### INFORMATION PROVIDED
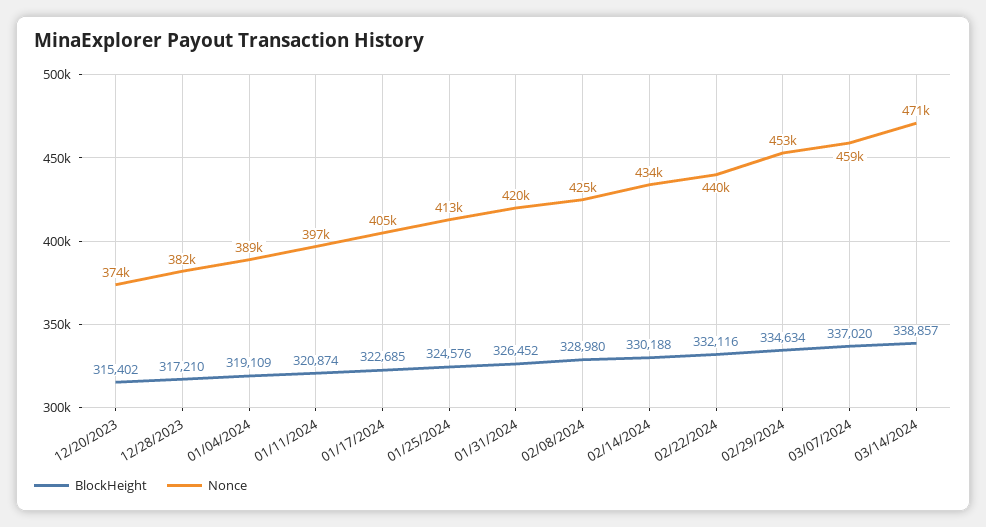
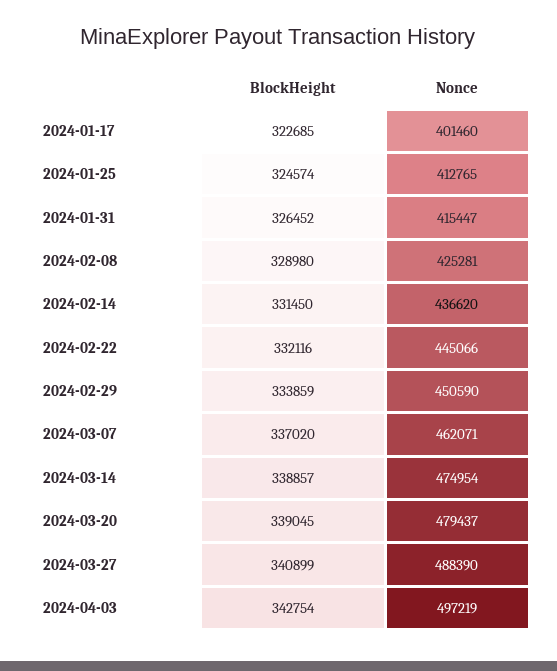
BlockHeight, 12/20/2023: 315402 -> none
Nonce, 12/20/2023: 374000 -> none
BlockHeight, 12/28/2023: 317210 -> none
Nonce, 12/28/2023: 382000 -> none
BlockHeight, 01/04/2024: 319109 -> none
Nonce, 01/04/2024: 389000 -> none
BlockHeight, 01/11/2024: 320874 -> none
Nonce, 01/11/2024: 397000 -> none
Nonce, 01/17/2024: 405000 -> 401460
BlockHeight, 01/25/2024: 324576 -> 324574
Nonce, 01/31/2024: 420000 -> 415447
BlockHeight, 02/14/2024: 330188 -> 331450
Nonce, 02/14/2024: 434000 -> 436620
Nonce, 02/22/2024: 440000 -> 445066
BlockHeight, 02/29/2024: 334634 -> 333859
Nonce, 02/29/2024: 453000 -> 450590
Nonce, 03/07/2024: 459000 -> 462071
Nonce, 03/14/2024: 471000 -> 474954
BlockHeight, 2024-03-20: none -> 339045
Nonce, 2024-03-20: none -> 479437
BlockHeight, 2024-03-27: none -> 340899
Nonce, 2024-03-27: none -> 488390
BlockHeight, 2024-04-03: none -> 342754
Nonce, 2024-04-03: none -> 497219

### WORK TO COMPLETE
Where a record holds a picture, skip the picture and copy everything else exactly.

### TASK SOLUTION
BlockHeight, 12/20/2023: 315402 -> none
Nonce, 12/20/2023: 374000 -> none
BlockHeight, 12/28/2023: 317210 -> none
Nonce, 12/28/2023: 382000 -> none
BlockHeight, 01/04/2024: 319109 -> none
Nonce, 01/04/2024: 389000 -> none
BlockHeight, 01/11/2024: 320874 -> none
Nonce, 01/11/2024: 397000 -> none
Nonce, 01/17/2024: 405000 -> 401460
BlockHeight, 01/25/2024: 324576 -> 324574
Nonce, 01/31/2024: 420000 -> 415447
BlockHeight, 02/14/2024: 330188 -> 331450
Nonce, 02/14/2024: 434000 -> 436620
Nonce, 02/22/2024: 440000 -> 445066
BlockHeight, 02/29/2024: 334634 -> 333859
Nonce, 02/29/2024: 453000 -> 450590
Nonce, 03/07/2024: 459000 -> 462071
Nonce, 03/14/2024: 471000 -> 474954
BlockHeight, 2024-03-20: none -> 339045
Nonce, 2024-03-20: none -> 479437
BlockHeight, 2024-03-27: none -> 340899
Nonce, 2024-03-27: none -> 488390
BlockHeight, 2024-04-03: none -> 342754
Nonce, 2024-04-03: none -> 497219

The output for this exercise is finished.